La fréquence de ces découvertes est néanmoins faible. C'est lié à des études pharmacologiques et d'études cliniques. Les sulfamides ont permis les premières chimiothérapies anti-infectieuses. On les utilisait en général pour traiter la fièvre typhoïde. Ce médicament a cependant eu pour conséquence des crises d'hypoglycémie. Certains chercheurs se sont donc dit qu'il fallait éventuellement essayer ce traitement contre le diabète puisque le médicament faisait baisser le taux de sucre. Mais tous les médicaments faisant baisser le taux de sucre ne peuvent être des antidiabétiques. Les premiers hypoglycémiants ont pu cependant être découverts, les sulfamides hypoglycémiants.
La thalidomide, synthétisée en Allemagne dans les années 50 60, était un sédatif utilisé contre les nausées notamment pour les femmes enceintes.
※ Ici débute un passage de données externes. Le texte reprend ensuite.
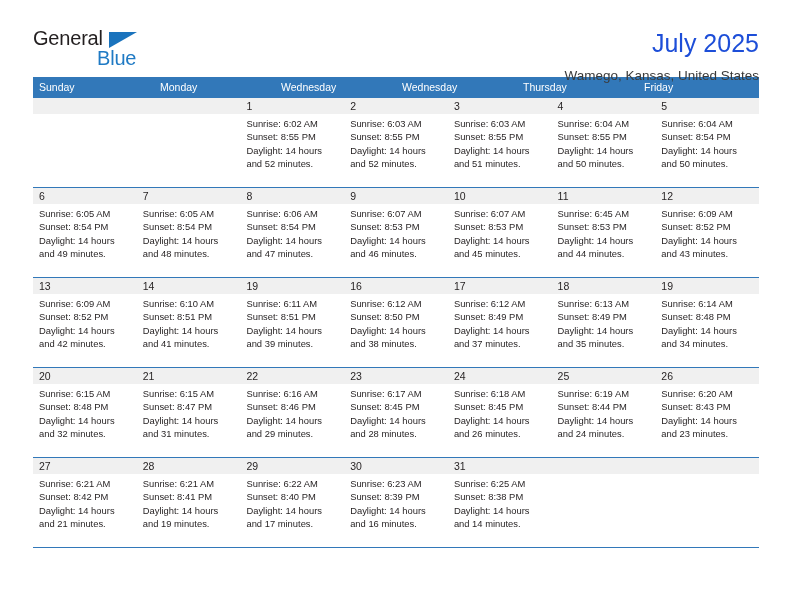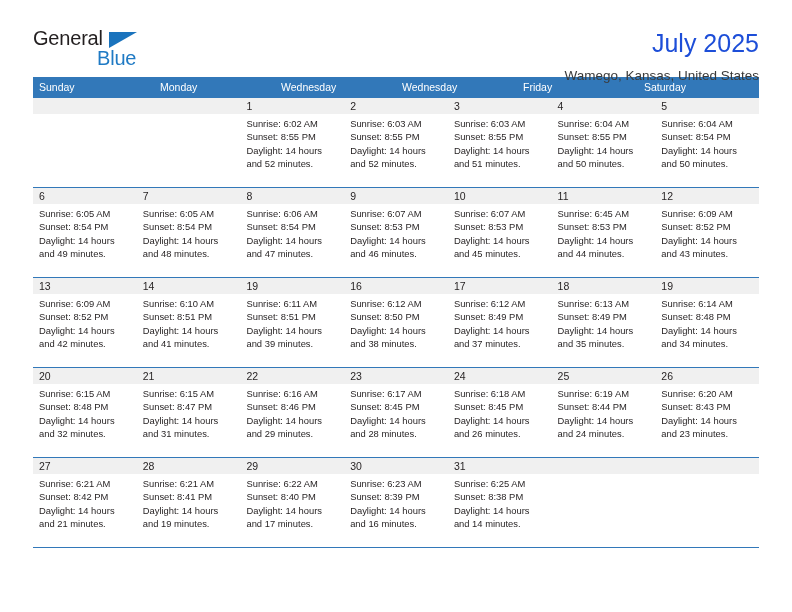--- a/index.html
+++ b/index.html
@@ -173,6 +173,7 @@
       <div class="dow">Monday</div>
       <div class="dow">Wednesday</div>
       <div class="dow">Wednesday</div>
+      <div class="dow">Thursday</div>
       <div class="dow">Friday</div>
       <div class="dow">Saturday</div>
     </div>

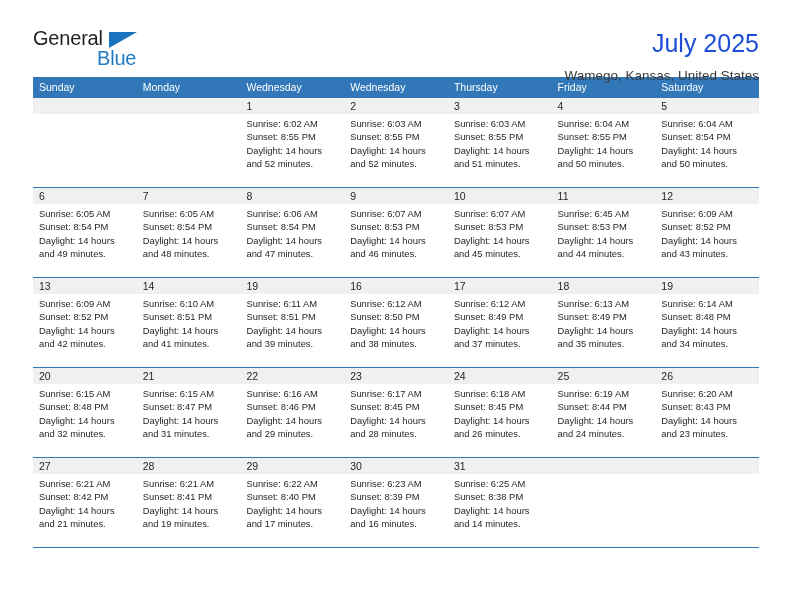--- a/index.html
+++ b/index.html
@@ -175,7 +175,6 @@
       <div class="dow">Wednesday</div>
       <div class="dow">Thursday</div>
       <div class="dow">Friday</div>
-      <div class="dow">Saturday</div>
     </div>
 
     <div id="weeks-container">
On s'est rendu compte que ce produit entrainait des raccourcissements des bras, des mains, et autres modifications importantes sur le plan embryologique. Des enfants naissaient sans leurs membres, c'était épouvantable. En faisant des expériences sur des animaux, on s'est rendu compte qu'il avait des propriétés immunomodulatrices. Il est de nouveau mis sur le marché pour traiter le myélome multiple, une maladie très grave de type cancer, ou des lymphomes et même la lèpre ou le mélanome métastatique.
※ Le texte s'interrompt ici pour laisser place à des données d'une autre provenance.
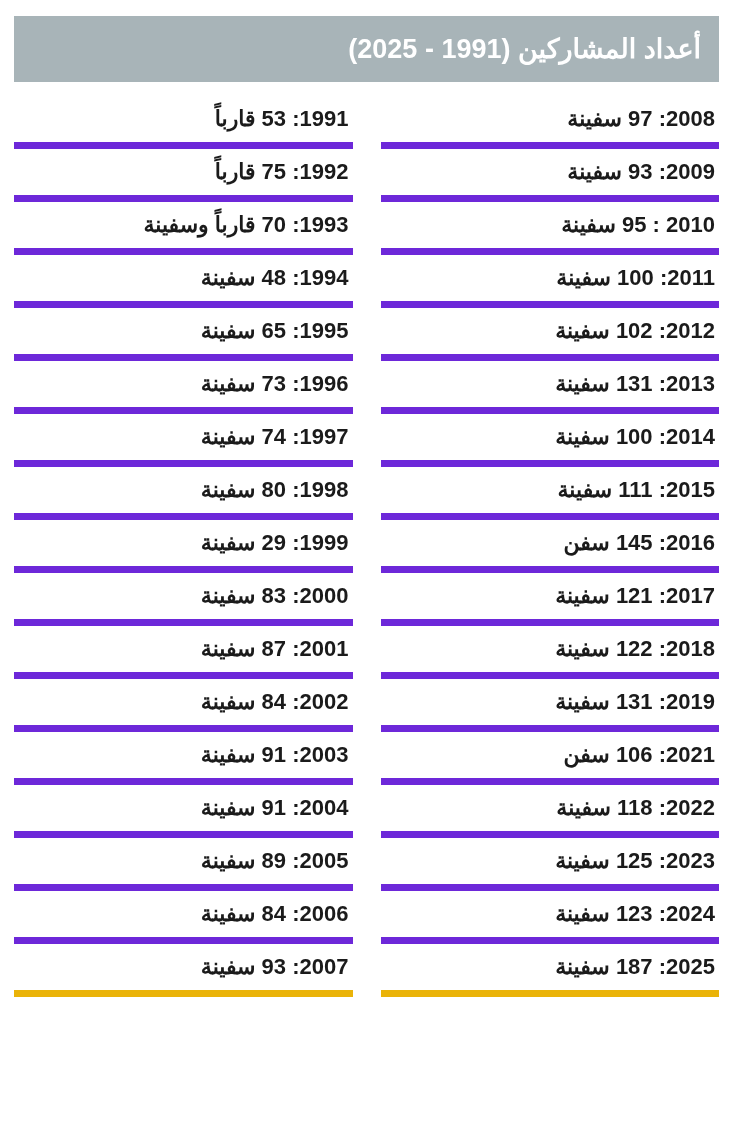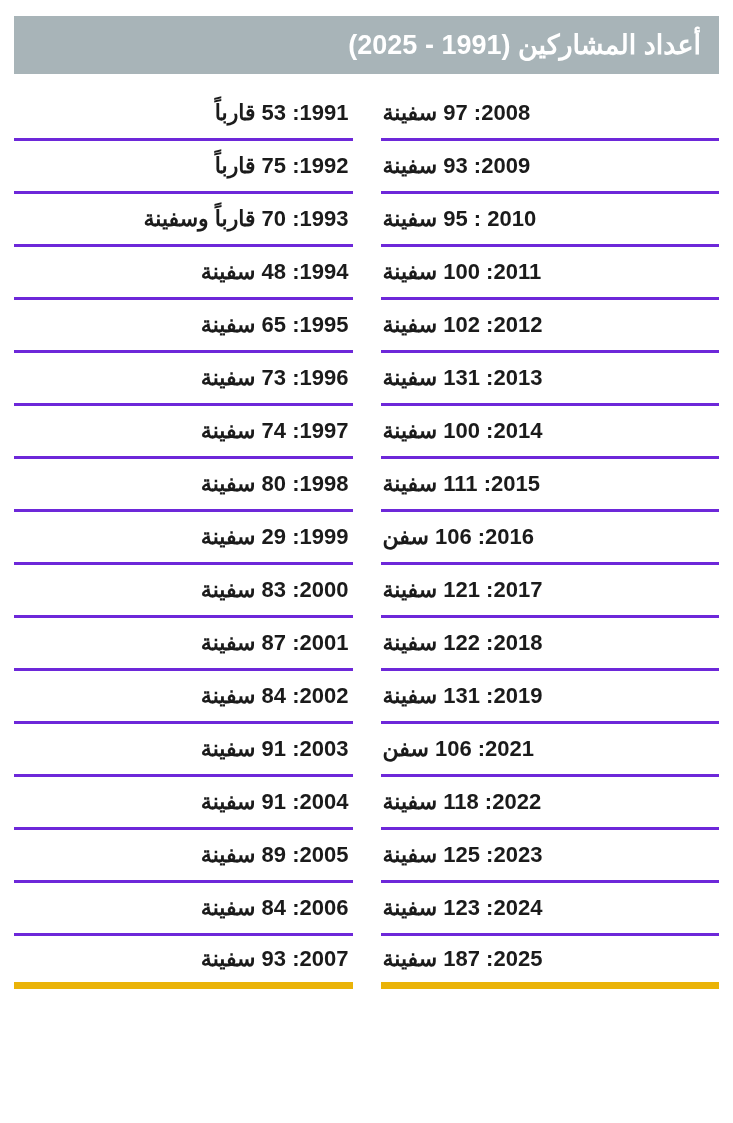--- a/index.html
+++ b/index.html
@@ -23,7 +23,7 @@
   }
   .title-bar {
     background: #a8b4b8;
-    height: 58px;
+    height: 66px;
     display: flex;
     align-items: center;
     justify-content: flex-start;

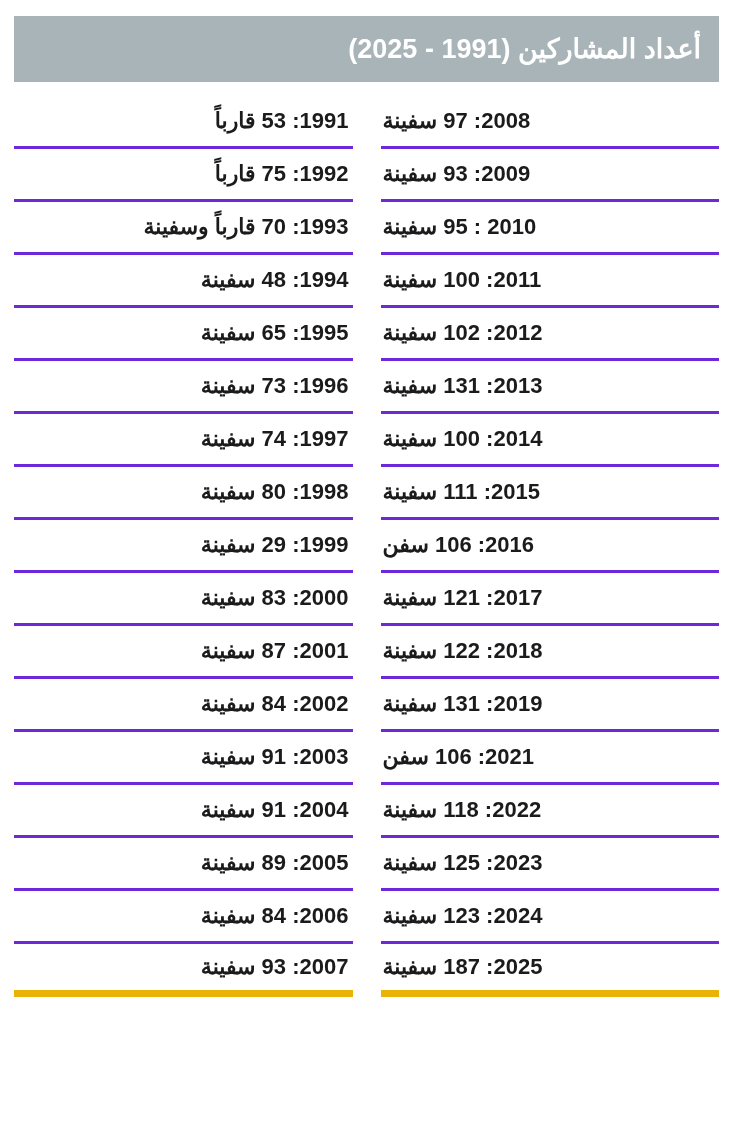--- a/index.html
+++ b/index.html
@@ -51,7 +51,7 @@
     flex-direction: column;
   }
   .row {
-    border-bottom: 3px solid #6d28d9;
+    border-bottom: 7px solid #6d28d9;
     height: 53px;
     display: flex;
     align-items: center;

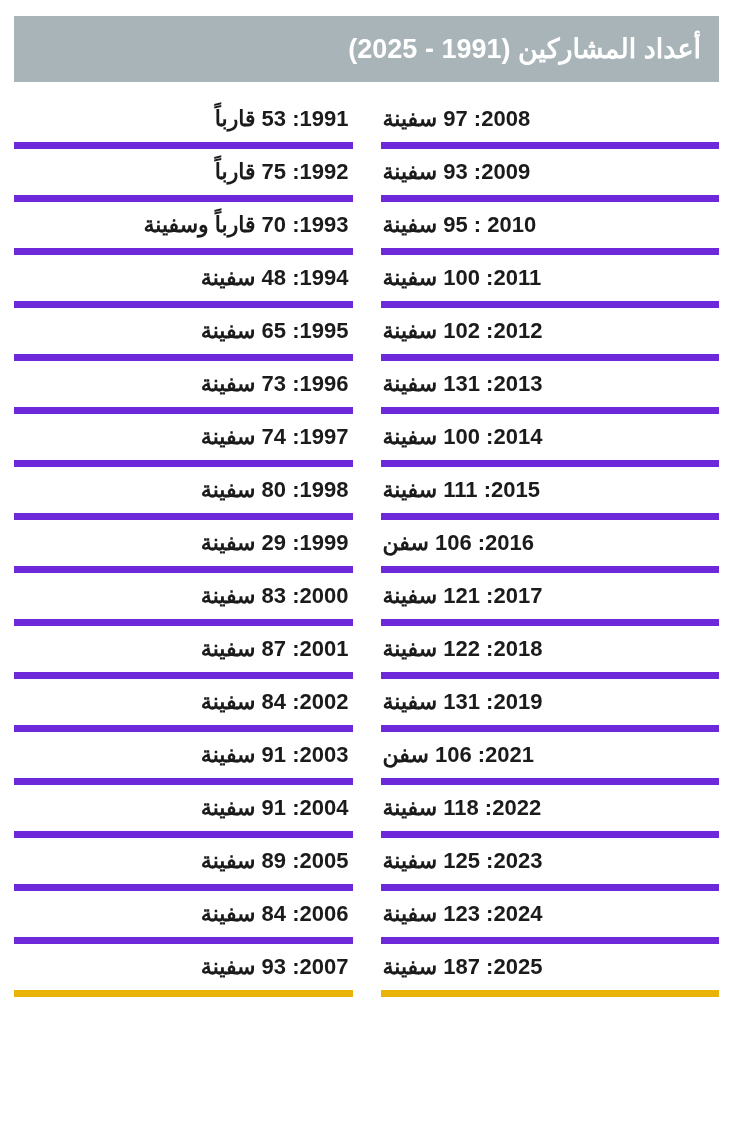--- a/index.html
+++ b/index.html
@@ -70,7 +70,7 @@
     line-height: 1.15;
   }
   .col-right .row { justify-content: flex-start; }
-  .col-left  .row { justify-content: flex-end; }
+  .col-left  .row { justify-content: flex-start; }
 </style>
 </head>
 <body>

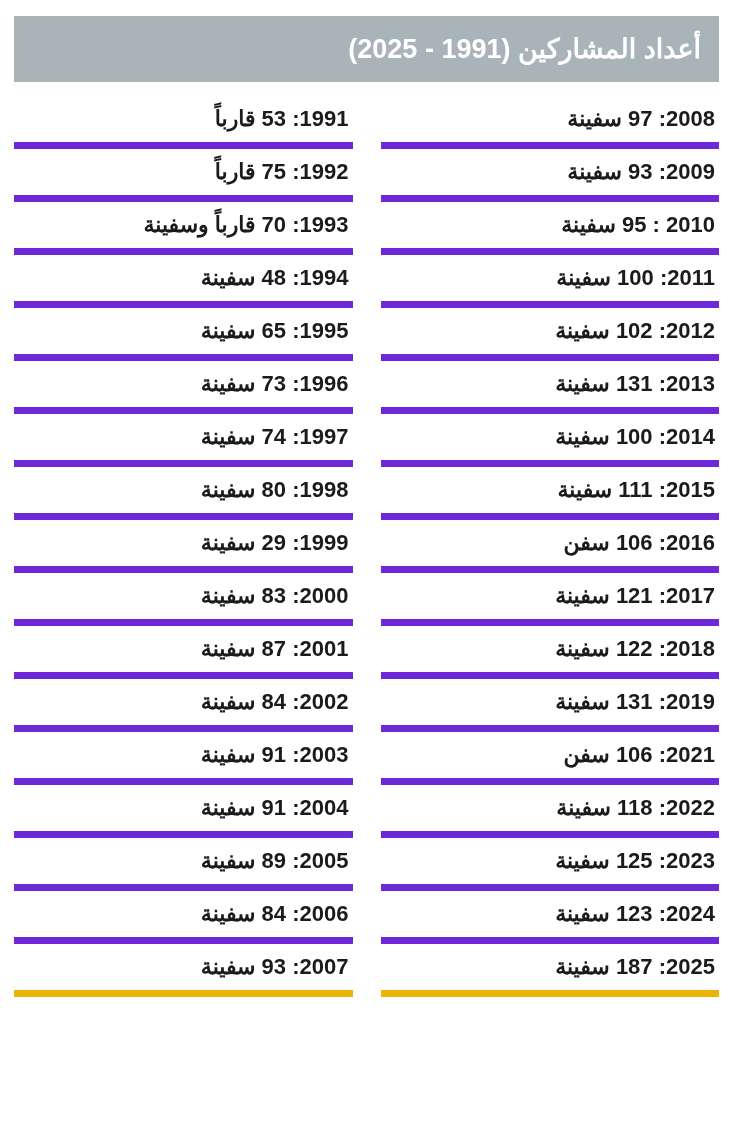--- a/index.html
+++ b/index.html
@@ -109,7 +109,7 @@
           <span class="entry">2015: 111 سفينة</span>
         </div>
       <div class="row">
-          <span class="entry">2016: 106 سفن</span>
+          <span class="entry">2016: 145 سفن</span>
         </div>
       <div class="row">
           <span class="entry">2017: 121 سفينة</span>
On est donc passé d'un produit contre les anxiétés et les nausées à un produit contre un certain nombre de cancers ou de manifestations très graves.
Le mauvais usage d'un médicament peut néanmoins présenter des risques. Ces médicaments sont-ils plus efficaces dans leur utilité seconde que première ?
Dans certains cas oui mais on ne peut pas faire de généralité à ce sujet. Ce qui est important c'est que l'on trouve de nouvelles activités. Dans les années 50 il y avait un produit qui était le métrodizanole, c'est-à-dire le flagyl, utilisé pour traiter l'amibiase. On s'est rendu compte que 15 ou 20 ans plus tard que c'était également un antibactérien. On s'est également rendu compte il n'y a pas longtemps qu'il pouvait être efficace pour lutter contre l'acné rosacée qui se manifeste surtout au niveau du visage.
Faut-il investir davantage dans la recherche sur les médicaments déjà existants aux vertus insoupçonnées ?
C'est certain qu'il y a un grand nombre de molécules qui ont été synthétisées mais qui n'ont pas été testées dans d'autres angles. On recherche un antibactérien que l'on utilise contre les bactéries sans se poser la question des autres problèmes de santé. Il y a donc sûrement un tas de molécules que l'on connait actuellement et qui pourraient être utilisées contre des infections que l'on ne sait pas encore traiter.